Which lines of the records below contain the word "jpipe"? Copy each of them out.

Modification records:
□ □ □ □ □ □ □

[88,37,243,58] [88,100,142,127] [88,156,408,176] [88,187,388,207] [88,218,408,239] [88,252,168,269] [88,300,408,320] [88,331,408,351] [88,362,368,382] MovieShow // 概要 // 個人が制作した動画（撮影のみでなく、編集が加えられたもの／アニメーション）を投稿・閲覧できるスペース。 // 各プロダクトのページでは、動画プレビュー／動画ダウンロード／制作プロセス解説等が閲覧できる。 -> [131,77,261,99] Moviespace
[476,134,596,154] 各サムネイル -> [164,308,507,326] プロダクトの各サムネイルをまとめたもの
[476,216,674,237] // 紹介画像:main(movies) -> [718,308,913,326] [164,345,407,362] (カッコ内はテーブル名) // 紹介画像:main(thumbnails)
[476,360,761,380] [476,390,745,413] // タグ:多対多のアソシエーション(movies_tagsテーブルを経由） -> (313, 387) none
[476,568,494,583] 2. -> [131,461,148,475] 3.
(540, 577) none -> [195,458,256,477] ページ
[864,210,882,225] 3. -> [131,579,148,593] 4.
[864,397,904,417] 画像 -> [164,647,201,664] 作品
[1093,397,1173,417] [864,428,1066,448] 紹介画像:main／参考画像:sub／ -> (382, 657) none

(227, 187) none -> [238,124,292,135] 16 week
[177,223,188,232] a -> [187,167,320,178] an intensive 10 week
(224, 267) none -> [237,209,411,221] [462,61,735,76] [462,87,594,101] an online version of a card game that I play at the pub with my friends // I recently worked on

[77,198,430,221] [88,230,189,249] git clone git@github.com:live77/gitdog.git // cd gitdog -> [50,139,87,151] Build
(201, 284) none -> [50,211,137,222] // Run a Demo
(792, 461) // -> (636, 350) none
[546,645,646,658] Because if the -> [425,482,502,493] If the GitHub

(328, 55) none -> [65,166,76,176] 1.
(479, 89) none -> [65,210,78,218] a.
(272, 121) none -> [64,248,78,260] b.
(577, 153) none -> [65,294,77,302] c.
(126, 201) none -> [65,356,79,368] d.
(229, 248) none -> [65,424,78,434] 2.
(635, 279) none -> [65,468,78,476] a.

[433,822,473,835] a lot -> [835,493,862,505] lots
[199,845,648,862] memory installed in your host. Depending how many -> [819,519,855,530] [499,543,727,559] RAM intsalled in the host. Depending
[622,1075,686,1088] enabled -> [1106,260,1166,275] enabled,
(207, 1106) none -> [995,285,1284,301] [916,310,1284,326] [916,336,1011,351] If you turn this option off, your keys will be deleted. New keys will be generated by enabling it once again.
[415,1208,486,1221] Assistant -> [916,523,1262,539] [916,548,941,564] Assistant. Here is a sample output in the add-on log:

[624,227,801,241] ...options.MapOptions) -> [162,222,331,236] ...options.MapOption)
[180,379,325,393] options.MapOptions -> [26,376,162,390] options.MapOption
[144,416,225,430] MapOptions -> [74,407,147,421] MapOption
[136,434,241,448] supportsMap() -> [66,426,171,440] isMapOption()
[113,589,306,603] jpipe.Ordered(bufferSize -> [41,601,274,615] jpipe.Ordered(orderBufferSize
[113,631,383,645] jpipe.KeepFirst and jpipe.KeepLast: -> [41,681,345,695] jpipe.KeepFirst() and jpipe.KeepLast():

□ □ □ □ □ □ □

WORKED SOLUTION:
[113,589,306,603] jpipe.Ordered(bufferSize -> [41,601,274,615] jpipe.Ordered(orderBufferSize
[113,631,383,645] jpipe.KeepFirst and jpipe.KeepLast: -> [41,681,345,695] jpipe.KeepFirst() and jpipe.KeepLast():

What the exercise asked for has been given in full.